Linda Castañeda holds a Ph.D. in educational technology and is an Associate Professor in educational technology at the Faculty of Education of the University of Murcia, in Spain. Thanks to her educational background in education, she has a strong interest in making EdTech research more educational. A participant in national and international research projects on the implementation and impact of technology in both formal and non-formal learning contexts, Linda has closely collaborated with different research institutions in Europe and abroad, and continues to work with institutional initiatives as an advisor. Dr. Castañeda has been a Visiting Scholar at KMi at OU, GSE of UCBerkeley, among others. She is an editorial board member of various international academic journals, has published papers and book chapters in both Spanish and English, and is a member of the Association EDUTEC, NOVADORS, and the PLEConf Community. Linda’s current research portfolio includes critical perspectives on educational technology, competencies for the digital era (definition, development and assessment), strategical approaches to teachers’ professional development, socio-material perspectives of emergent pedagogies, and Personal Learning Environments.
Keynote: Transforming learning environments: Beyond education as skill collection and technology as a tool
Abstract
How technology transforms education and how it should help us redefine schooling and educational processes beyond the traditional approaches of using technology as a mere tool, is undoubtedly the next frontier of our work.
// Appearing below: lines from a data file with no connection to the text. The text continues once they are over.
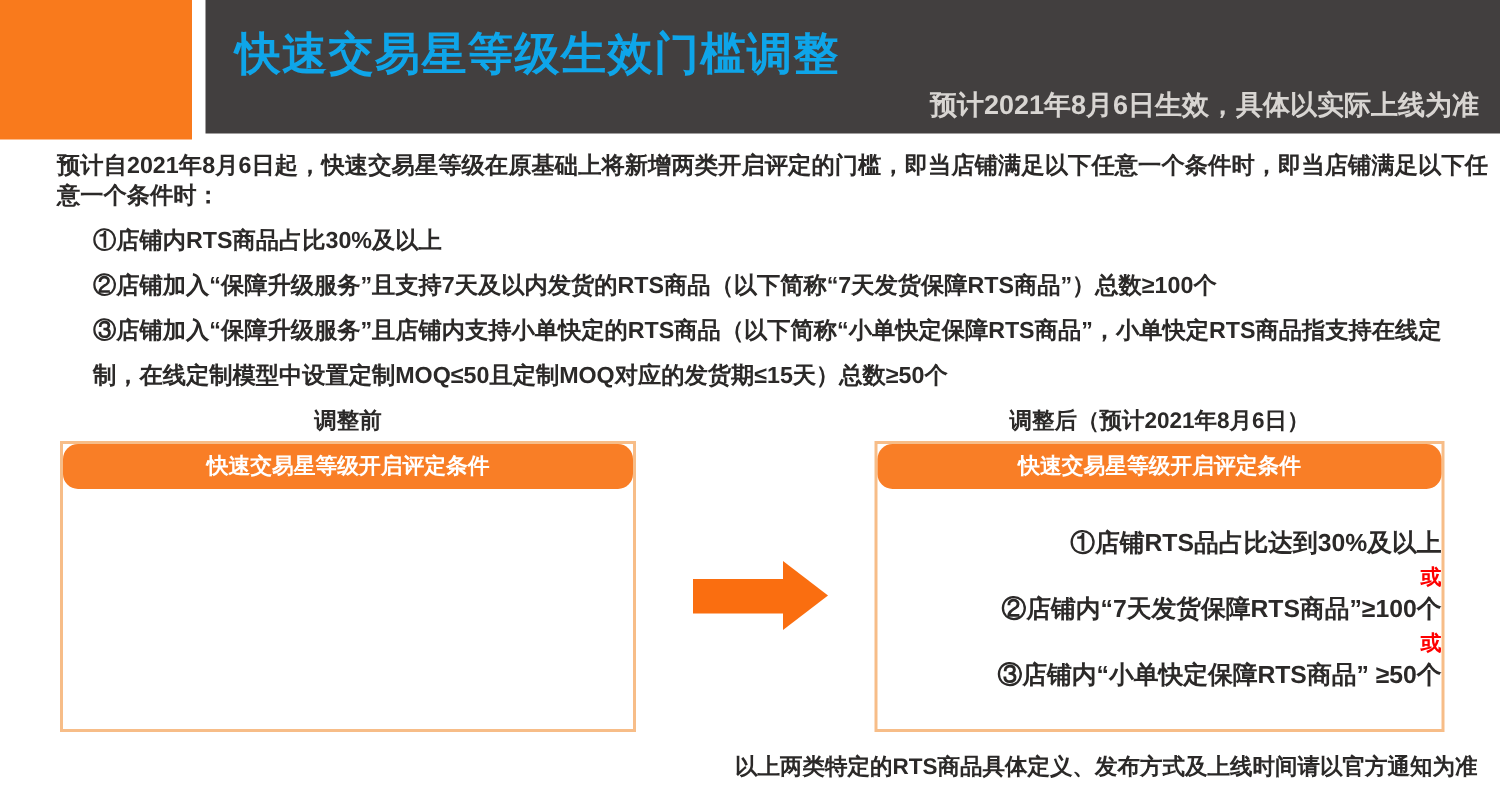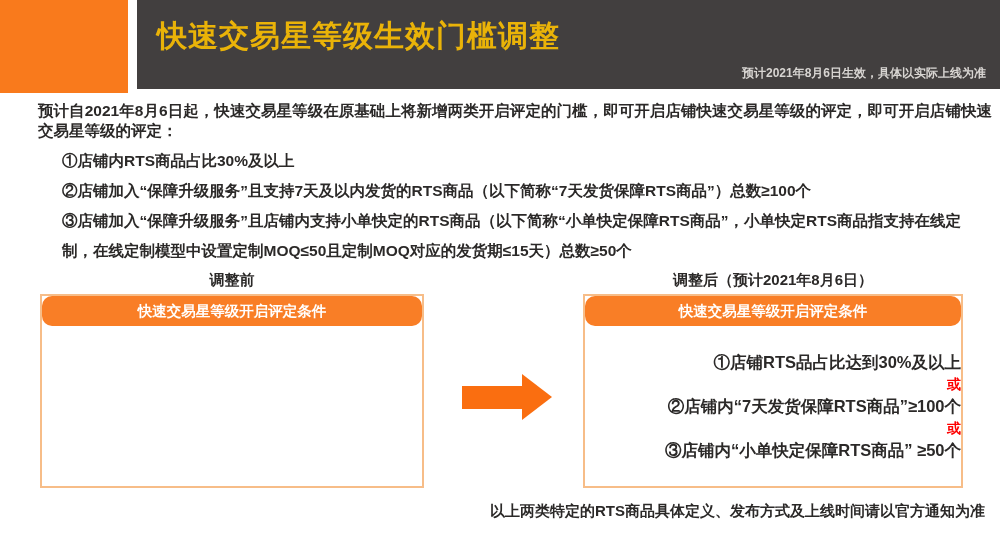--- a/index.html
+++ b/index.html
@@ -25,7 +25,7 @@
   }
   .banner-title {
     position: absolute; left: 20px; top: 16px;
-    font-size: 30px; font-weight: bold; color: #eab308;
+    font-size: 30px; font-weight: bold; color: #0ea5e9;
     letter-spacing: 1px;
   }
   .banner-subtitle {

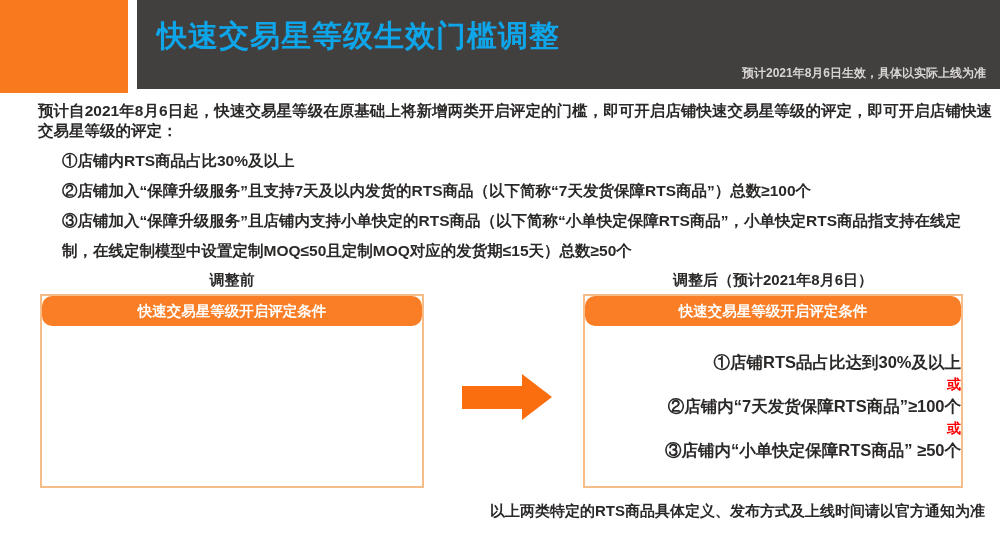--- a/index.html
+++ b/index.html
@@ -30,7 +30,7 @@
   }
   .banner-subtitle {
     position: absolute; right: 14px; bottom: 7px;
-    font-size: 12px; font-weight: bold; color: #d8d5d2;
+    font-size: 18px; font-weight: bold; color: #d8d5d2;
   }
 
   

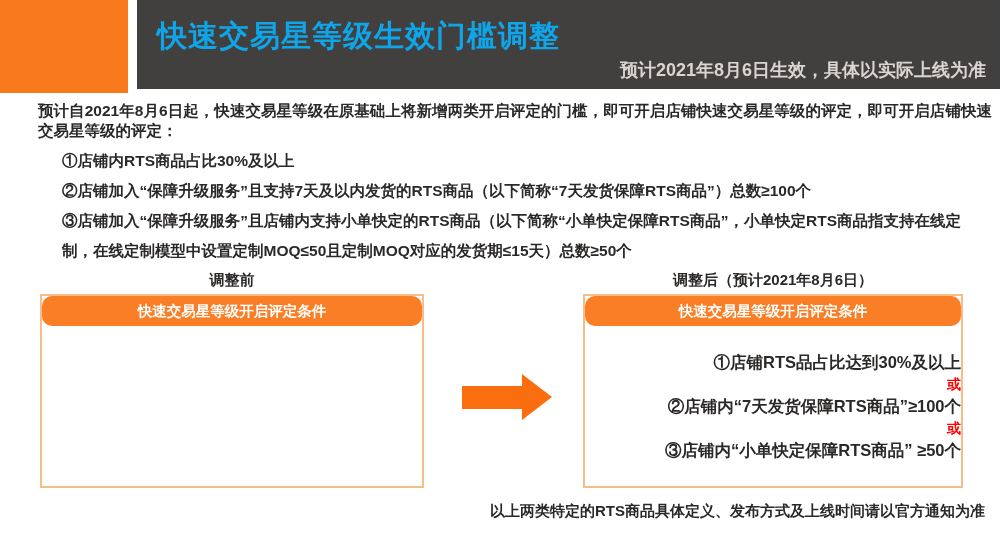--- a/index.html
+++ b/index.html
@@ -116,7 +116,7 @@
   <div class="banner-subtitle">预计2021年8月6日生效，具体以实际上线为准</div>
 </div>
 
-<div class="intro-paragraph">预计自2021年8月6日起，快速交易星等级在原基础上将新增两类开启评定的门槛，即可开启店铺快速交易星等级的评定，即可开启店铺快速交易星等级的评定：</div>
+<div class="intro-paragraph">预计自2021年8月6日起，快速交易星等级在原基础上将新增两类开启评定的门槛，即当店铺满足以下任意一个条件时，即当店铺满足以下任意一个条件时：</div>
 
 <ul class="intro-conditions">
   <li>①店铺内RTS商品占比30%及以上</li>

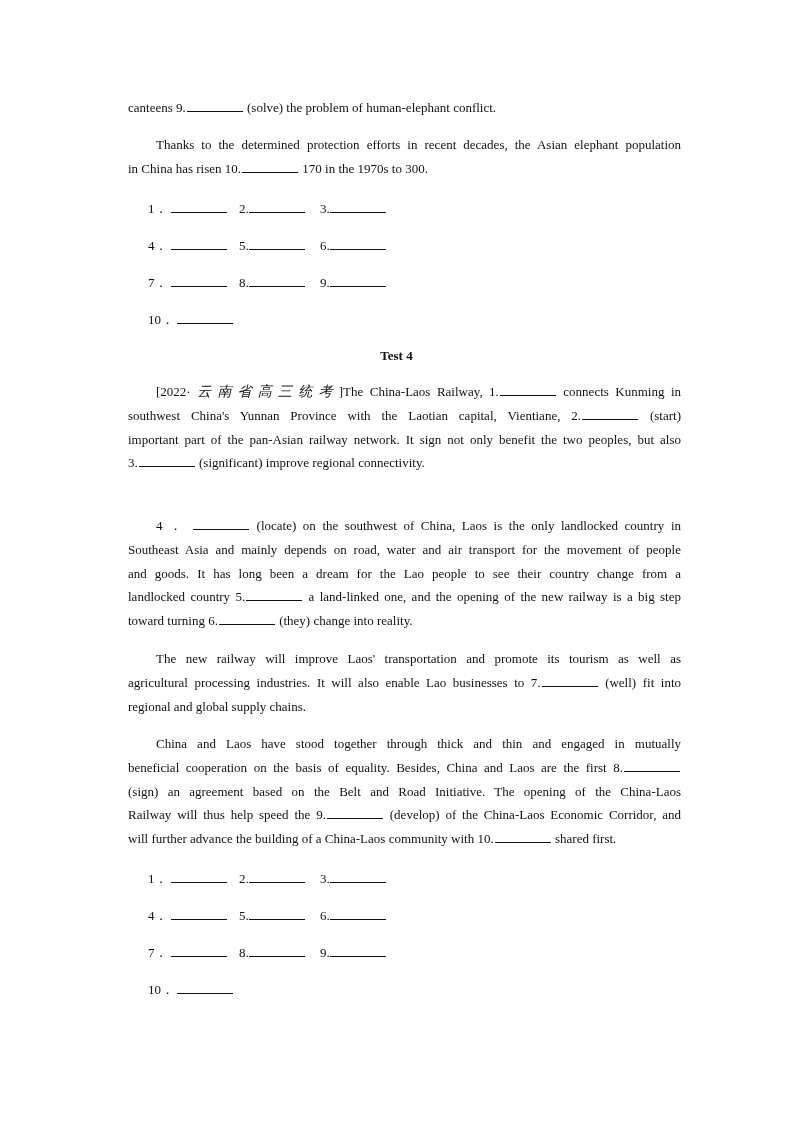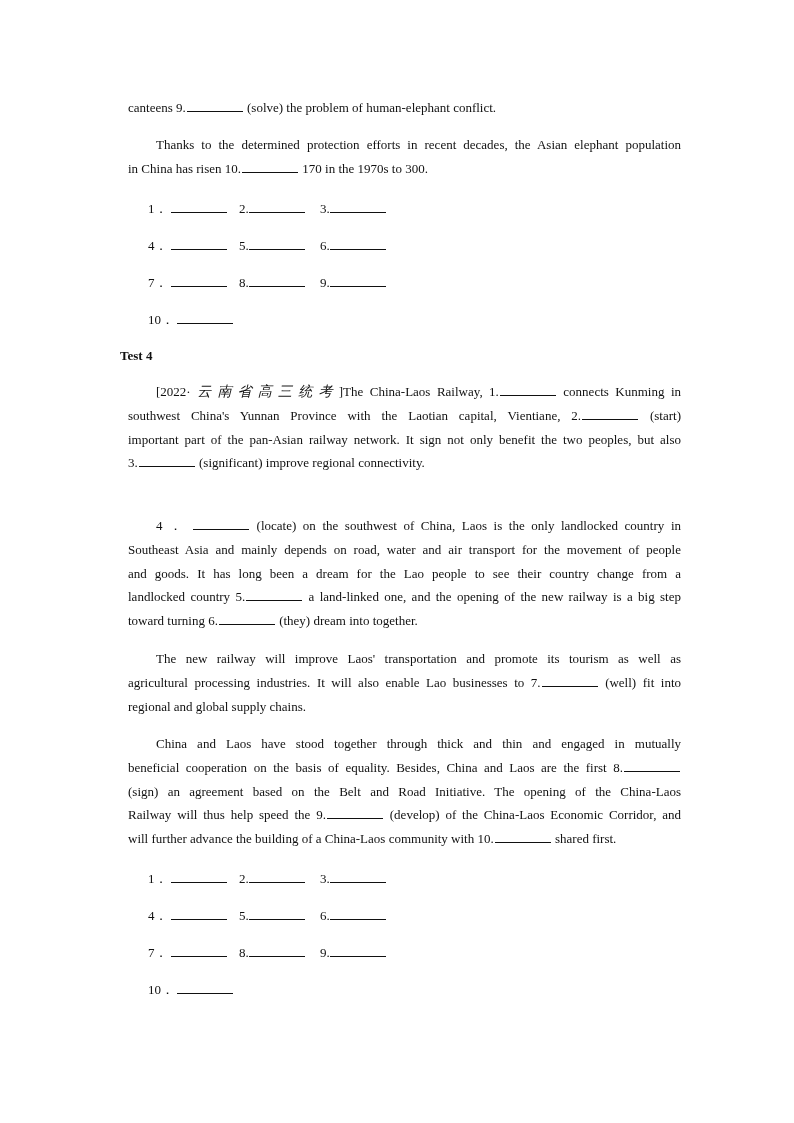--- a/index.html
+++ b/index.html
@@ -12,7 +12,7 @@
   .p .line.last { text-align-last: left; }
   .indent { padding-left: 28px; }
   .blank { display: inline-block; width: 56px; border-bottom: 1px solid #111; height: 12px; vertical-align: baseline; margin: 0 1px; }
-  .title { position: absolute; left: 0; width: 553px; text-align: left; font-weight: bold; font-size: 13px; }
+  .title { position: absolute; left: 0; width: 553px; text-align: center; font-weight: bold; font-size: 13px; }
   .ans { position: absolute; left: 28px; font-size: 13px; font-family: "Liberation Serif", serif; }
   .ans .item { position: absolute; white-space: nowrap; }
   .ans .num { display: inline-block; }

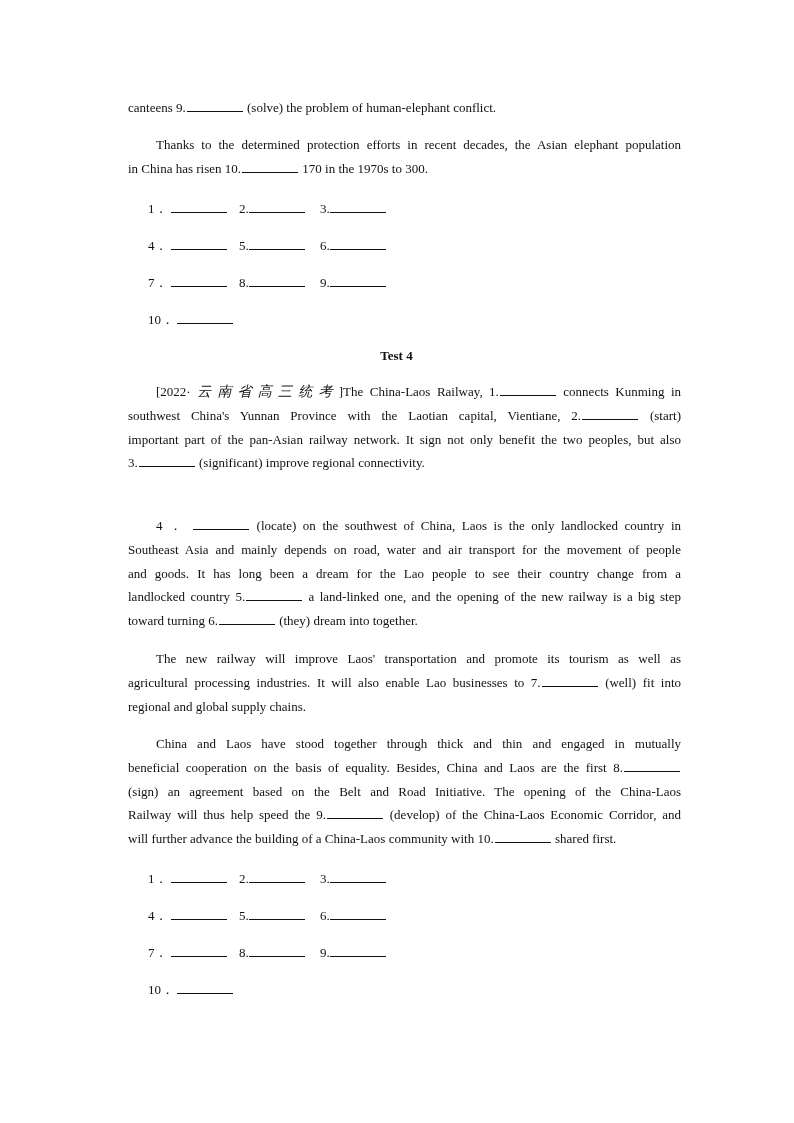--- a/index.html
+++ b/index.html
@@ -75,7 +75,7 @@
       <span>landlocked country 5.</span><span class="blank"></span> <span>a land-linked one, and the opening of the new railway is a big step</span>
     </span>
     <span class="line last">
-      <span>toward turning 6.</span><span class="blank"></span> <span>(they) dream into together.</span>
+      <span>toward turning 6.</span><span class="blank"></span> <span>(they) change into reality.</span>
     </span>
   </div>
The next step is about finally deciding to challenge some of our traditional beliefs about Technology Enhanced Learning and truly enrich our research, developments and practices, with conceptions and perspectives which go beyond the mainstream horizons of Educational Technology.
Some of the current perspectives that would be integrated more comprehensive and more efficiently in our work to better answer to the current challenges include: Exploring how systemic approaches about institutions contribute to the improvement of individual competencies; how the assessment would go beyond fulfilling standards; how thinking complexly about data must go beyond machines; how learning environments must be more extensive than learning spaces; as well as how the social commitment about technology could enrich new local approaches to Educational Technology, closer to communities and closer to humans.
This presentation intends to reflect about those perspectives, as well as where we are, what are the missing aspects and the gaps that still exist between research in education and research in TEL, and why they are not always connected.